Stored entries:

▼

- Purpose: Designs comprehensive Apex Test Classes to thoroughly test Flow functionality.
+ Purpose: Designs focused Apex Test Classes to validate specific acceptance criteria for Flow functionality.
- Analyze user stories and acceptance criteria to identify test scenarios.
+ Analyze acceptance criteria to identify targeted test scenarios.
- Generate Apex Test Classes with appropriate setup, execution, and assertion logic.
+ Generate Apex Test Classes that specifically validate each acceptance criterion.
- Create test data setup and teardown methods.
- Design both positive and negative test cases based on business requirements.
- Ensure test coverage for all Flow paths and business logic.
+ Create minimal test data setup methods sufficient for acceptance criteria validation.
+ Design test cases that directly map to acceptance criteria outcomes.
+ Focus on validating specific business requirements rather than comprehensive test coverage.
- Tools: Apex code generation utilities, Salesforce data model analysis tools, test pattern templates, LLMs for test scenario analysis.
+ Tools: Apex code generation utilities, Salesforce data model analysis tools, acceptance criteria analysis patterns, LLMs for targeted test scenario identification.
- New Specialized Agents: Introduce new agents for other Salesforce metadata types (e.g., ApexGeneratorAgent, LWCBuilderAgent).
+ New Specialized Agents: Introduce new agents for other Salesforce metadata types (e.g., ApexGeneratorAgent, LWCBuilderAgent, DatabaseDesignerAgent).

▲

- **The problem**: Output the records above, each one exactly, with none left out.

- **Response below**:
- Purpose: Designs comprehensive Apex Test Classes to thoroughly test Flow functionality.
+ Purpose: Designs focused Apex Test Classes to validate specific acceptance criteria for Flow functionality.
- Analyze user stories and acceptance criteria to identify test scenarios.
+ Analyze acceptance criteria to identify targeted test scenarios.
- Generate Apex Test Classes with appropriate setup, execution, and assertion logic.
+ Generate Apex Test Classes that specifically validate each acceptance criterion.
- Create test data setup and teardown methods.
- Design both positive and negative test cases based on business requirements.
- Ensure test coverage for all Flow paths and business logic.
+ Create minimal test data setup methods sufficient for acceptance criteria validation.
+ Design test cases that directly map to acceptance criteria outcomes.
+ Focus on validating specific business requirements rather than comprehensive test coverage.
- Tools: Apex code generation utilities, Salesforce data model analysis tools, test pattern templates, LLMs for test scenario analysis.
+ Tools: Apex code generation utilities, Salesforce data model analysis tools, acceptance criteria analysis patterns, LLMs for targeted test scenario identification.
- New Specialized Agents: Introduce new agents for other Salesforce metadata types (e.g., ApexGeneratorAgent, LWCBuilderAgent).
+ New Specialized Agents: Introduce new agents for other Salesforce metadata types (e.g., ApexGeneratorAgent, LWCBuilderAgent, DatabaseDesignerAgent).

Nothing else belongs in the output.